Poles increase your stability and efficiency on uneven terrain, which saves you precious energy. On long hikes, comfortable pole grips go a long way. MSR’s Ascent and Explore pole models feature extended foam grips that allow you to “choke down” when sidehilling in steeper terrain. All MSR poles feature our easy DynaLock adjustment locking mechanism, which offers tool-free tensioning—meaning you can tighten its clamping force on the fly to ensure your poles stay locked and rock-solid beneath you.
Finding the right clothing strategy may take several outings to master, as you learn which types of layers work for you. Make sure to check the day’s forecast and always err on the side of packing an extra layer of warmth. Here are the basics to dressing for a winter adventure.

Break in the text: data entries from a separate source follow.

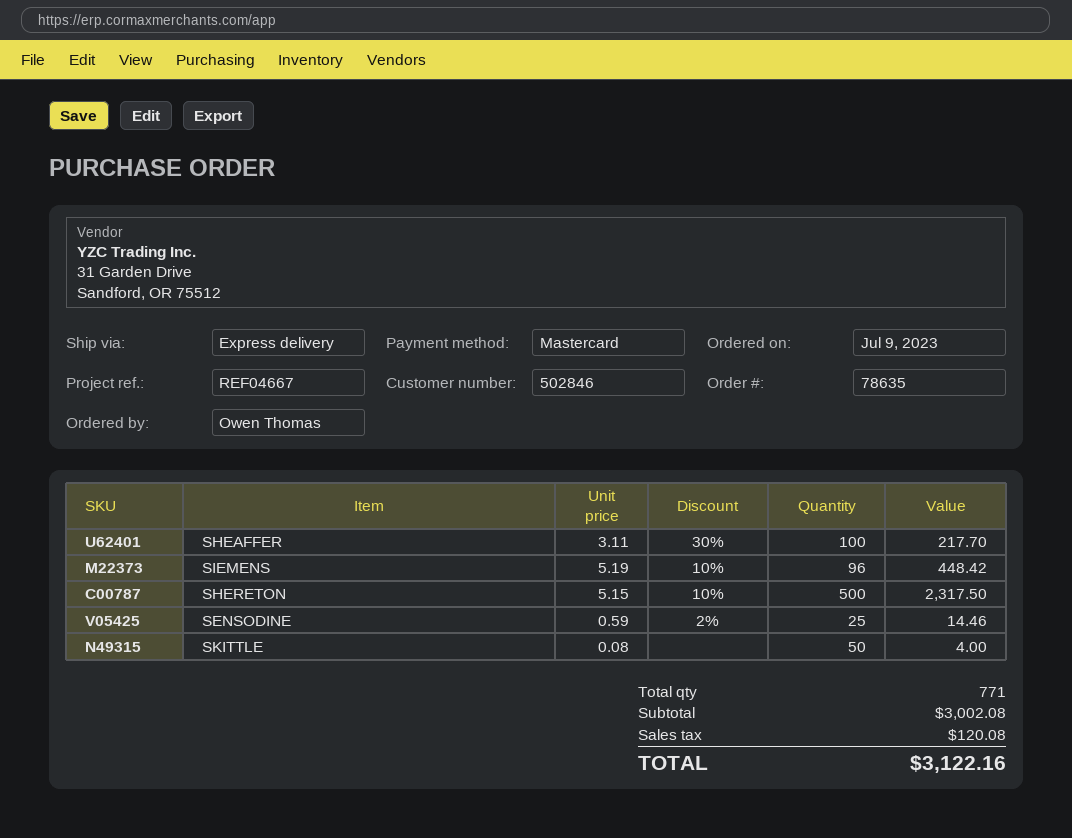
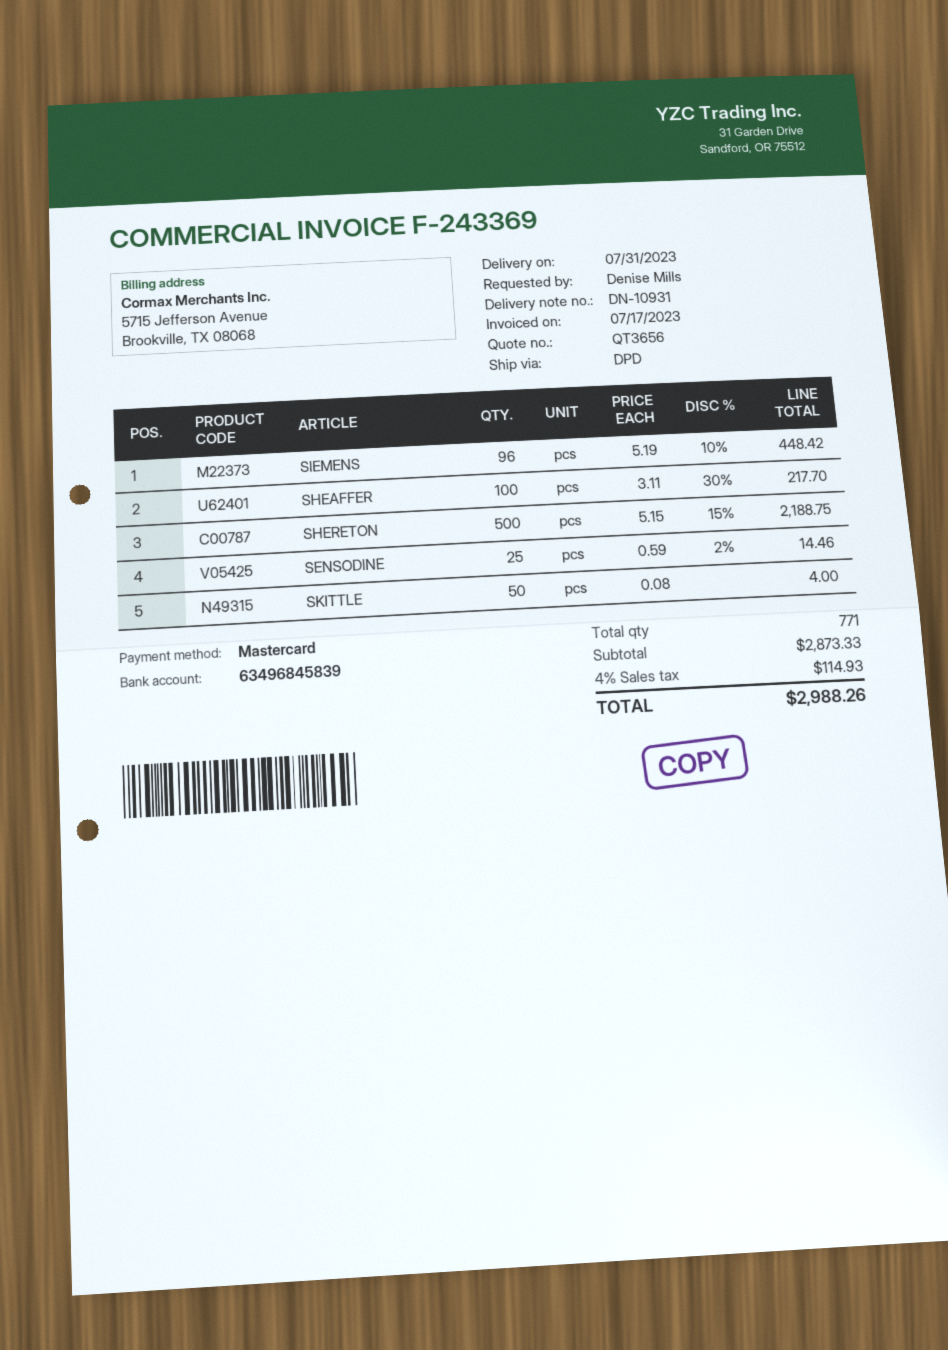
ordered by: Owen Thomas -> Denise Mills
shipping method: express -> DPD
SHERETON: 500 x 5.15 - 10% = 2317.50 -> 500 x 5.15 - 15% = 2188.75
subtotal: 3002.08 -> 2873.33
tax: 120.08 -> 114.93
total: 3122.16 -> 2988.26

- Warm, wicking socks (ski socks)
- Top and bottom baselayers (wool or synthetic)
- Mid insulating layers (fleece or micro puffy)
- Top and bottom soft shells (for drier/warmer days)

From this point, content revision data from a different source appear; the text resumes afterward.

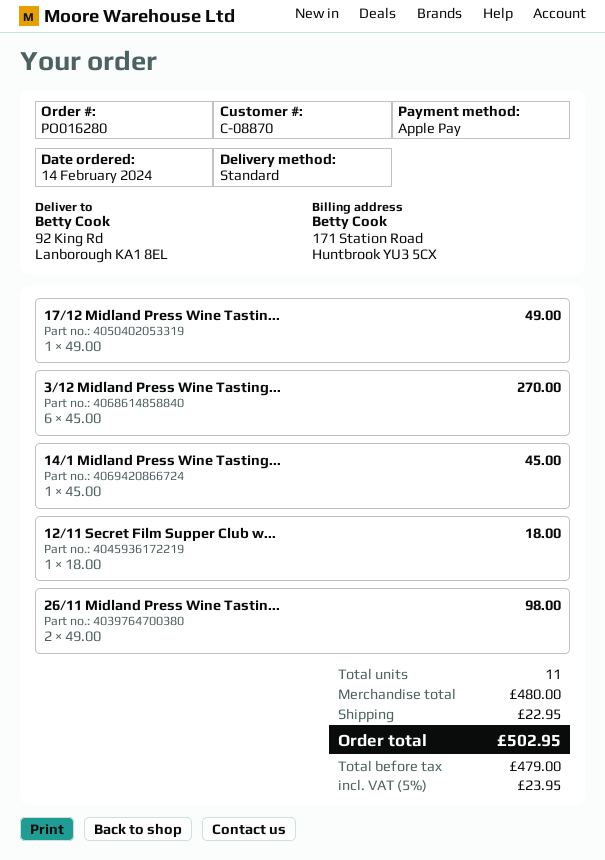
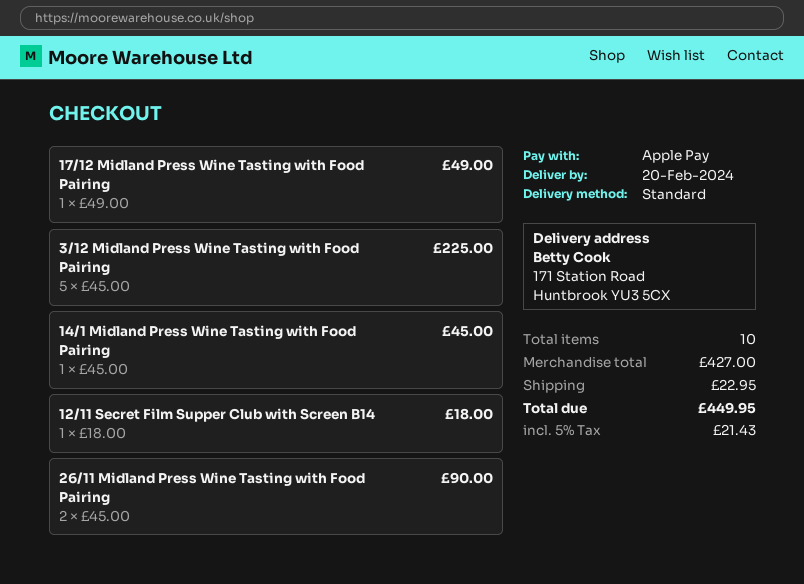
ship to: 92 King Rd, Lanborough KA1 8EL -> 171 Station Road, Huntbrook YU3 5CX
3/12 Midland Press Wine Tasting...: 6 x 45.00 = 270.00 -> 5 x 45.00 = 225.00
26/11 Midland Press Wine Tastin...: 2 x 49.00 = 98.00 -> 2 x 45.00 = 90.00
total quantity: 11 -> 10
subtotal: 480.00 -> 427.00
tax: 5% = 23.95 -> 5% = 21.43
total: 502.95 -> 449.95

- Top and bottom waterproof layers (for wet forecasts)
- Warm beanie
- Sun hat
- Liner gloves for hiking/ascending
- Insulated waterproof gloves/mittens
- Waterproof boots
Even a short hike benefits from a pack, for stashing your extra layers and food. If you’re starting from scratch with all this gear, consider MSR’s All-in-One Snowshoe Kits. An excellent value, it sets up you with high-quality snowshoes, poles and a fully featured pack—which includes a removeable foam seat, an internal zippered pocket and hydration compatibility.
Food and hot drinks
On a cold day, your internal furnace needs more calories to keep burning. That’s when an insulated bottle of something hot and delicious offers salvation. To help fuel you all afternoon, check out our list of warm, hearty trailside snack ideas.

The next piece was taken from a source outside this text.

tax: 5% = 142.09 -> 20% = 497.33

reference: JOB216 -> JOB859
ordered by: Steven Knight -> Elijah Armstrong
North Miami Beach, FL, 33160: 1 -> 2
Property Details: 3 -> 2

Also remember, on icy days the water in your hydration drink tube can freeze, so water bottles are a better choice in sub-freezing temps.
The Ten Essentials
Any time you head into the backcountry, the Ten Essentials should be in your pack. Think of them as a mandatory safety toolkit for adventures, preparing you for all types of scenarios.
- Navigation (map, compass, GPS system)
- First Aid Kit
- Fire starter
- Insulating clothes
- Emergency shelter/bivy
4 Extras that enhance the day
Insurance against frozen fingers and toes, handwarmers can save the day. As you hike, your body generates heat, making it easy sweat inside your gloves. When you stop to rest, that sweat cools, creating an icebox for your hands. Pack a set of handwarmers and hike through the day with confidence.
Sitting on snow is a surefire way to lose body heat. That’s why an ultralight foam cushion is a smart choice. Therm-A-Rest’s Z-Sol Lite features a reflective lining for warmth and its added length is perfect for prepping snacks.
3. Small stove
The ability to whip up a warm, steaming trailside snack is a game-changer. The ultralight PocketRocket Deluxe stove features a built-in pressure regulator for cold-weather performance, or pack a rapid-boiling system like the WindBurner Duo.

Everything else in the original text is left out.